Erol Taş Hayatı? Türk Sinemasının kötü adam rolündeki büyük ismi Erol Taş, 28 Şubat 1928’de Erzurumun Karaköse ilçesinde dünyaya geldi. Henüz iki yaşında iken, babası Hamza Beyin ölümü üzerine annesi Nazife Hanım ile birlikte istanbula taşındı. Okul çağında olmasına rağmen ailesine yardım etmek için okuldan ayrıldı ve çeşitli mesleklerde çalıştı. Bunların arasında hamallık, tezgahtarlık sayılabilir. O dönem aynı zamanda boksör de olan Taş, 1947 yılında istanbul ve Türkiye ikinciliğini kazandı.
Erol Taş Hayatı
Yine o yıl askere gitti ve üç yıl askerlik görevini yaptı. Askerden dönünce Cankurtaranda bir iplik fabrikasında çalışmaya başladı. Erol Taşın sinemaya tesadüf sonucu girişi de o sıralarda oldu. Sinemaya tesadüfi girişini şöyle anlatır sanatçı Lütfi Akad o bölgede bir film çekiyordu. Biz de işten kaytarıp çekimleri izliyorduk arkadaşlarla. Günlerce süren çekimlerden birinde mahallede oturan birkaç serseri, film ekibine musallat olup onları rahatsız etmeye başladı. Film ekibini korumak için birkaç arkadaşımla birlikte, serserilerle kavgaya giriştik ve Lütfi Beyin yanında onlara bir güzel dayak çektik. Serseriler toz oldu.

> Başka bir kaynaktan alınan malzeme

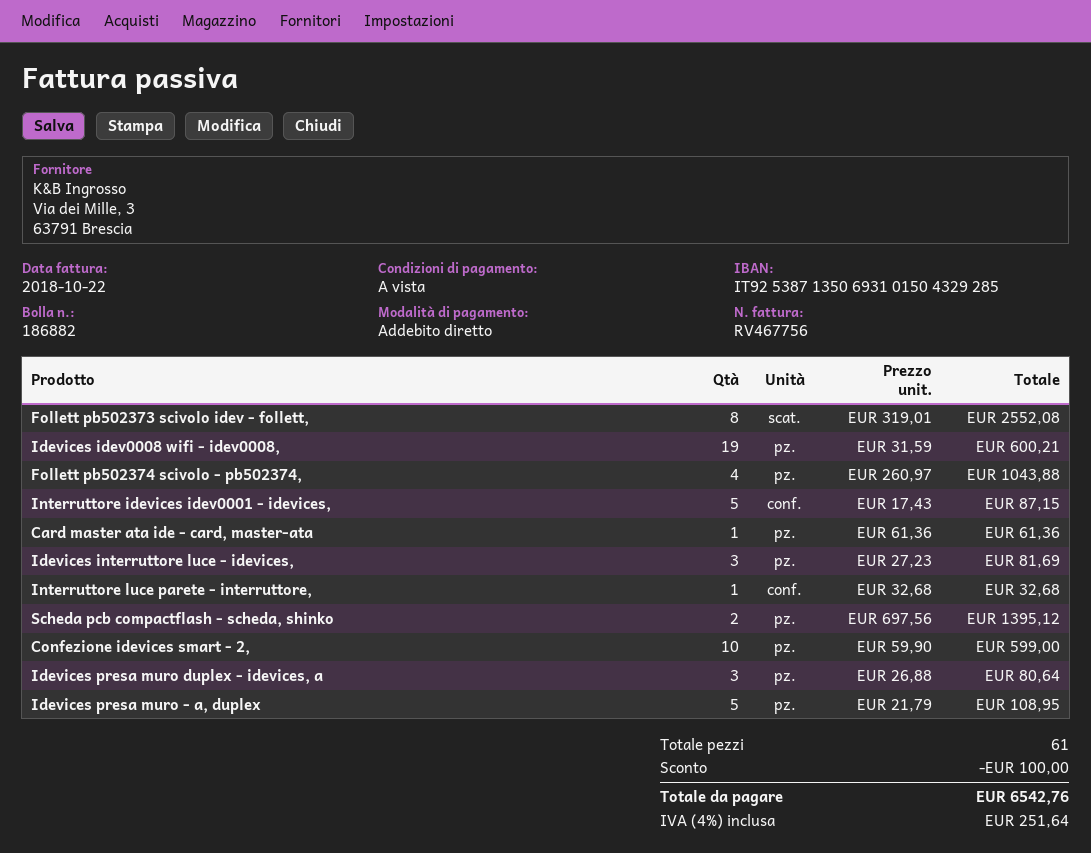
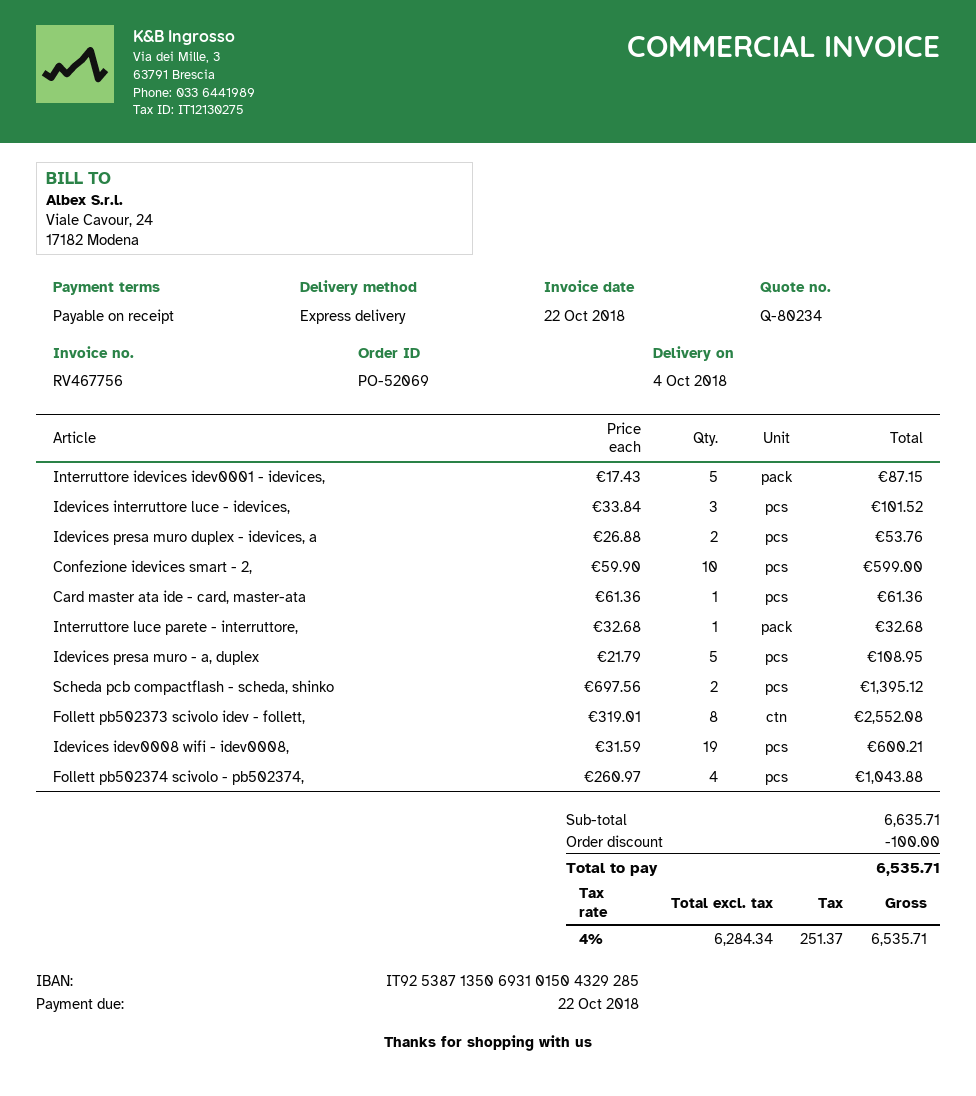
Idevices interruttore luce - idevices,: 3 x 27.23 = 81.69 -> 3 x 33.84 = 101.52
Idevices presa muro duplex - idevices, a: 3 x 26.88 = 80.64 -> 2 x 26.88 = 53.76
tax: 4% = 251.64 -> 4% = 251.37
total: 6542.76 -> 6535.71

tabi Lütfi Akad daha sonra haber göndermiş bana, Bir kavga sahnesi var, gelsin oynasın diye. Böylece sinema hayatım başladı. Filmdeki rolümü diğer yönetmenler de beğendi ve ardı ardına teklifler gelmeye başladı. Sinemaya ilk 1957 yılında Mümtaz Alpaslanın çektiği Acı Günler filmiyle girdi.
Ancak sinemada onu adından sıkça söz ettiren filimler Susuz Yaz, Duvarların Ötesi ve Gecelerin Ötesi oldu. 1960 yılı yapımlı Gecelerin Ötesi, oyunculuk kariyeri için önemli bir fırsat oldu sanatçı için. Henüz sinemaya yeni yeni ısınmaya başlayan Taş, bu filmle Metin Erksanla tekrar çalışma fırsatı buldu.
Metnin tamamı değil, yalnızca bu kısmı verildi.